> WORK INSTRUCTIONS
Pull from the data below each line where the word "node" occurs, and copy it.

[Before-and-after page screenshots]
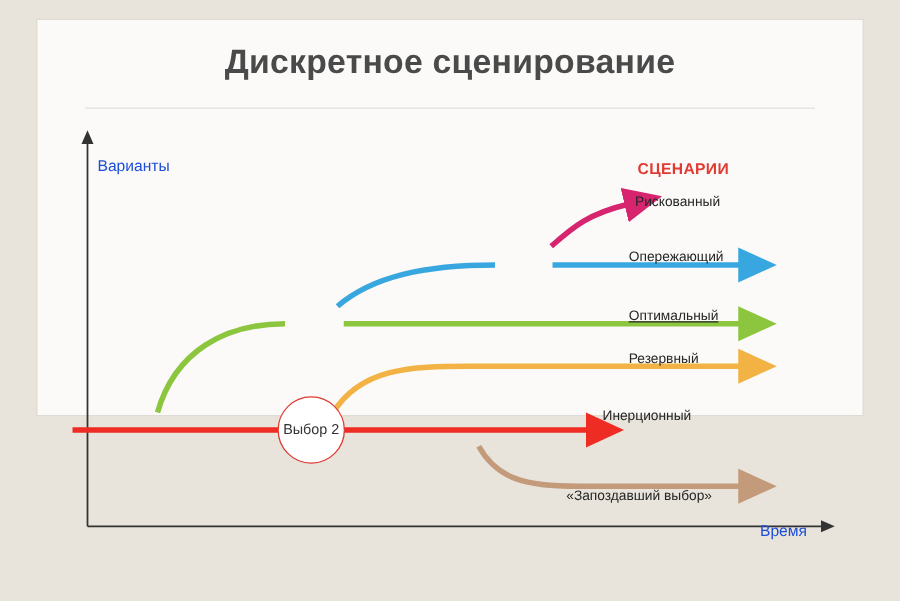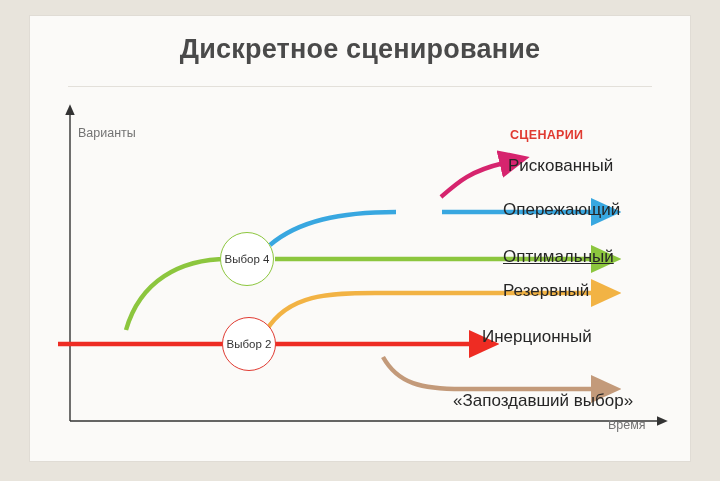--- a/index.html
+++ b/index.html
@@ -18,7 +18,7 @@
     left: 30px;
     top: 16px;
     width: 660px;
-    height: 445px;
+    height: 316px;
     background: #fbfaf8;
     box-shadow: 0 0 0 1px rgba(0,0,0,0.03);
   }

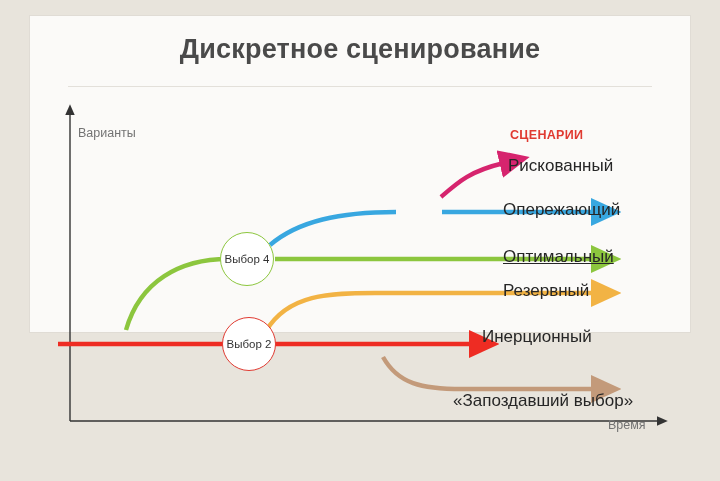--- a/index.html
+++ b/index.html
@@ -68,7 +68,7 @@
   .axis-label {
     position: absolute;
     font-size: 12.5px;
-    color: #737373;
+    color: #1d4ed8;
   }
   .scenario-label {
     position: absolute;

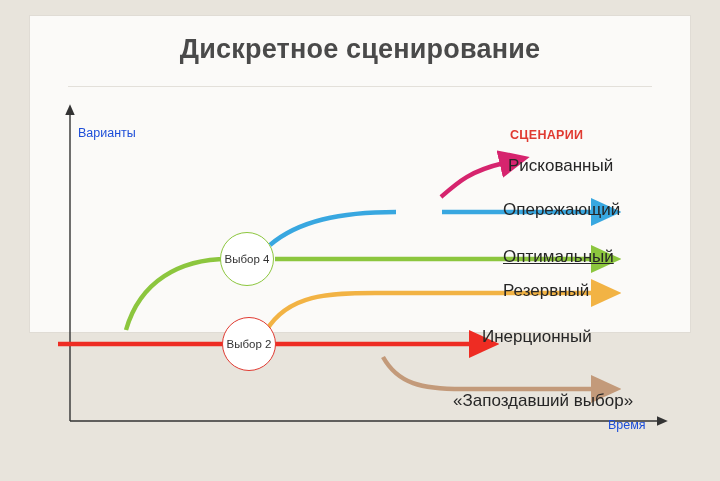--- a/index.html
+++ b/index.html
@@ -72,7 +72,7 @@
   }
   .scenario-label {
     position: absolute;
-    font-size: 17px;
+    font-size: 11px;
     color: #262626;
     white-space: nowrap;
   }

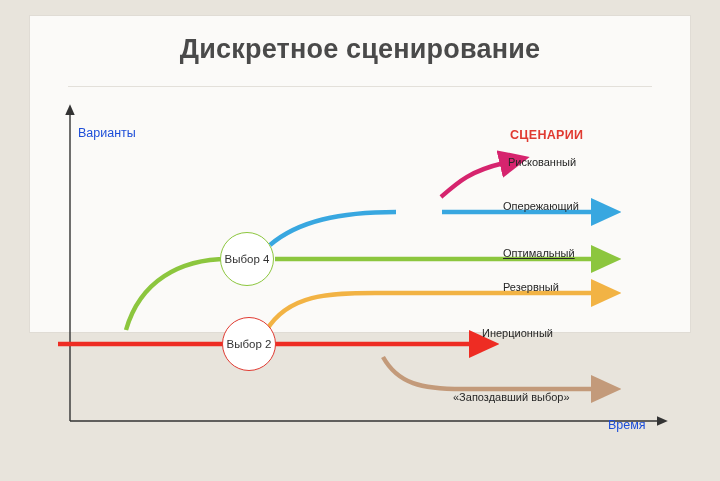--- a/index.html
+++ b/index.html
@@ -159,9 +159,6 @@
   <div class="node" style="left:192px; top:301px;">
     <span>Выбор 2</span>
   </div>
-  <div class="node green" style="left:190px; top:216px;">
-    <span>Выбор 4</span>
-  </div>
 
   <div class="scenario-label" style="left:478px; top:140px;">Рискованный</div>
   <div class="scenario-label" style="left:473px; top:184px;">Опережающий</div>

> OUTPUT FOR THIS TASK
   <div class="node" style="left:192px; top:301px;">
-  <div class="node green" style="left:190px; top:216px;">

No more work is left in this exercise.